Yesterday my friend Marcelo Nery and I found a bug in the split command of Mac OS. At first, I was surprised (we don’t expect to find bugs in core tools like grep, ls, split, wc…, right?) and almost expected to find the same bug in the Linux version of split. At least in the split of Ubuntu distribution, that was not the case. The bug is presented only in the Mac OS version.

The bug

Consider the file zero.log created with the following Common Lisp code (actually for the rest of the post you don’t need to understand the code):

(with-open-file (out "zero.log" :element-type '(unsigned-byte 8)
			      :direction :output
			      :if-exists :supersede
			      :external-format :utf-8)
	   (loop for char across (format nil "AB_CDE~%F~%G~%")
		     do (if (equal char #\_)
			      (loop for i from 1 to 3 do
                     (write-byte 0 out))
			      (write-byte (char-code char) out))))

This file content could be inspected with hexdump command:

$ hexdump -C zero.log
00000000  41 42 00 00 00 43 44 45  0a 46 0a 47 0a     |AB...CDE.F.G.|
0000000d

That is, the file has three 0 bytes in the first line right after the B letter and before the C letter. Now we want to split this file one line per file.

The Linux version of split works as expected, it splits the file keeping the zero bytes unchanged.

$ split -1 zero.log
$ for f in x??; do echo "---Begin: $f"; cat $f; echo "---End: $f"; done
---Begin: xaa
ABCDE
---End: xaa
---Begin: xab
F
---End: xab
---Begin: xac
G
---End: xac

Moreover, the sum of bytes of the x?? files is equal the number of bytes in the zero.log file, 13 bytes.
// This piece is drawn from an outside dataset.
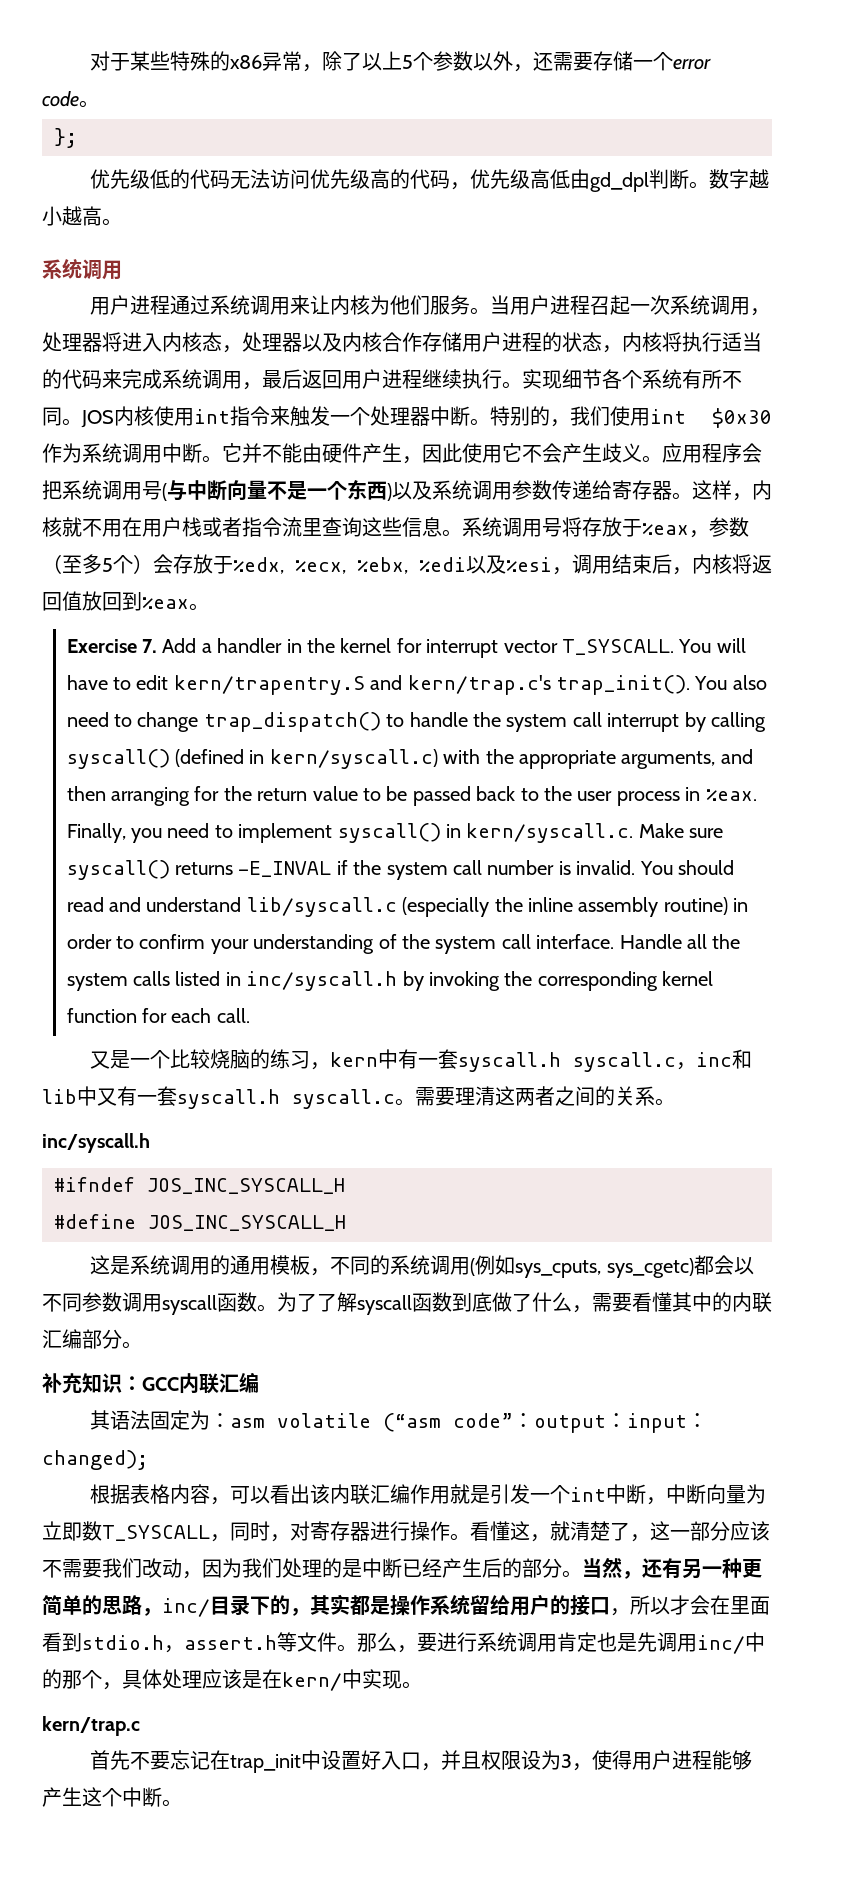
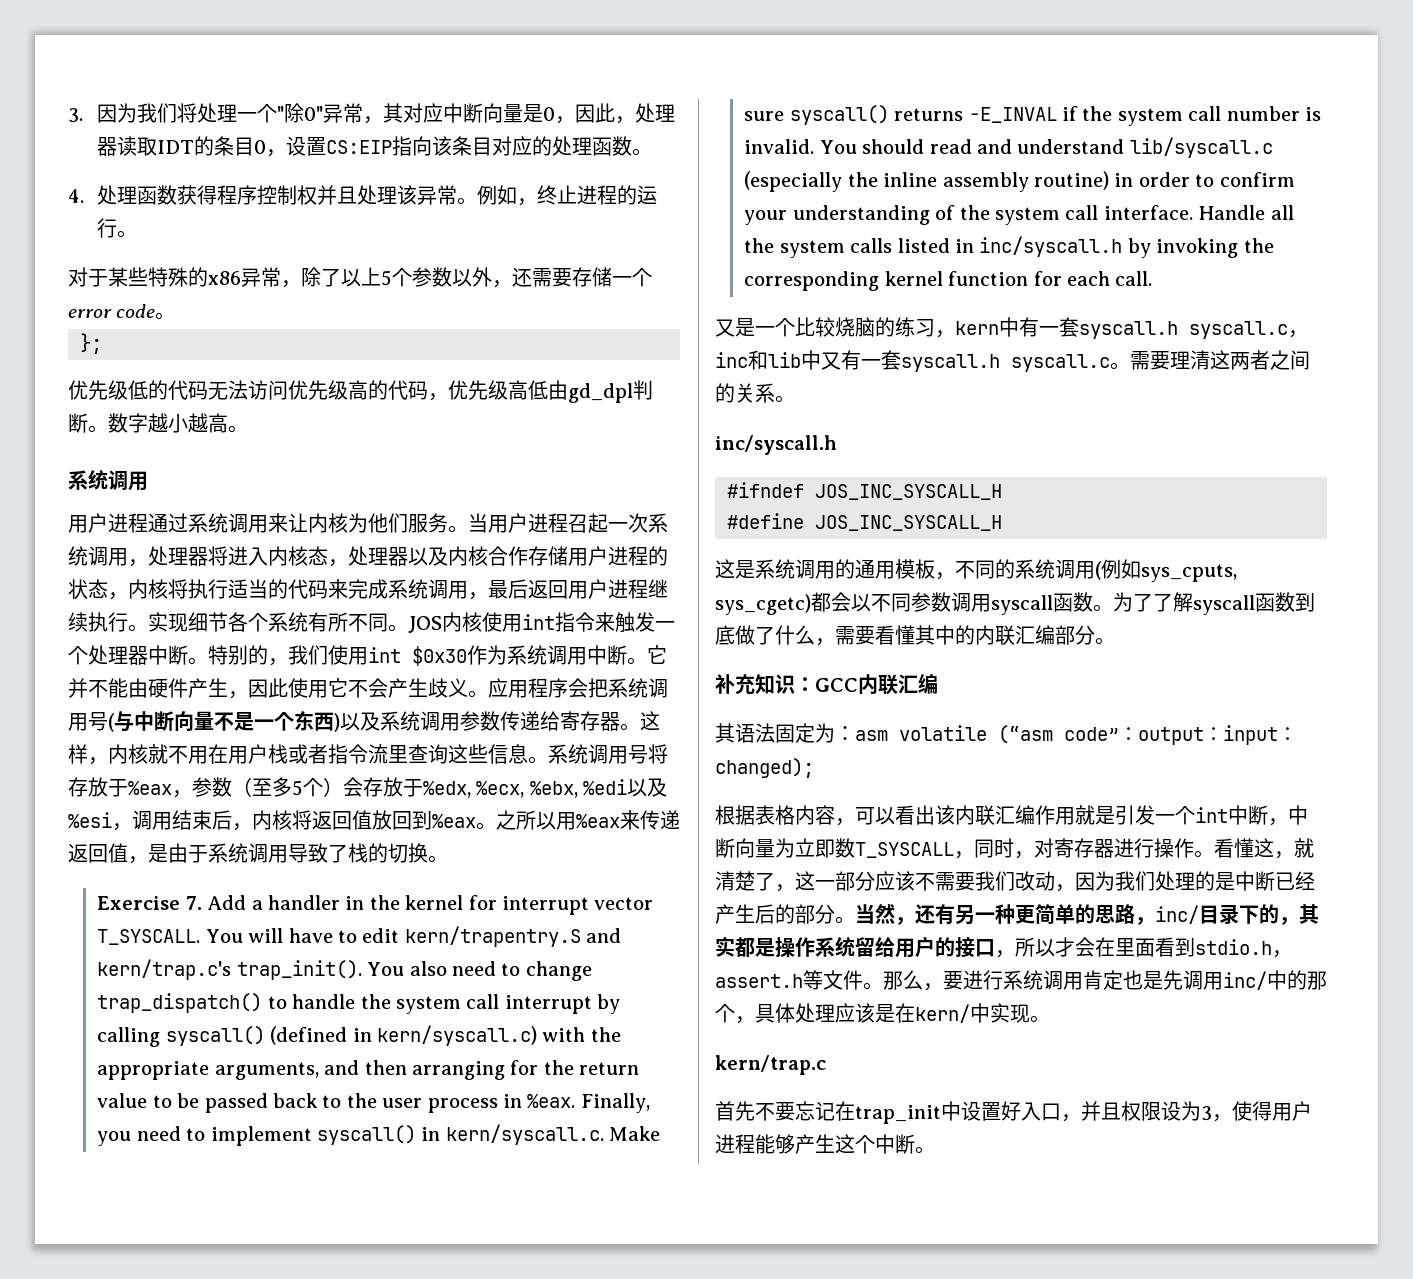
+ 3.因为我们将处理一个"除0"异常，其对应中断向量是0，因此，处理器读取IDT的条目0，设置CS:EIP指向该条目对应的处理函数。
+ 4.处理函数获得程序控制权并且处理该异常。例如，终止进程的运行。
+ 之所以用%eax来传递返回值，是由于系统调用导致了栈的切换。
Nevertheless, the Mac OS version of split produces an unexpected output. The letter F is merged with the begining of the first line althouth it is in the second line of the zero.log file. Besides that, the zero bytes causes the Mac OS split to ignore the rest of the first line of zero.log causing a lost of data. The sum of the bytes of the x?? files in Mac OS is only 6 bytes.

$ split -1 zero.log
$ for f in x??; do echo "---Begin: $f"; cat $f; echo "---End: $f"; done
---Begin: xaa
ABF
---End: xaa
---Begin: xab
G
---End: xab

Reporting the bug

I reported the bug to Apple using the Mac OS Feedback form.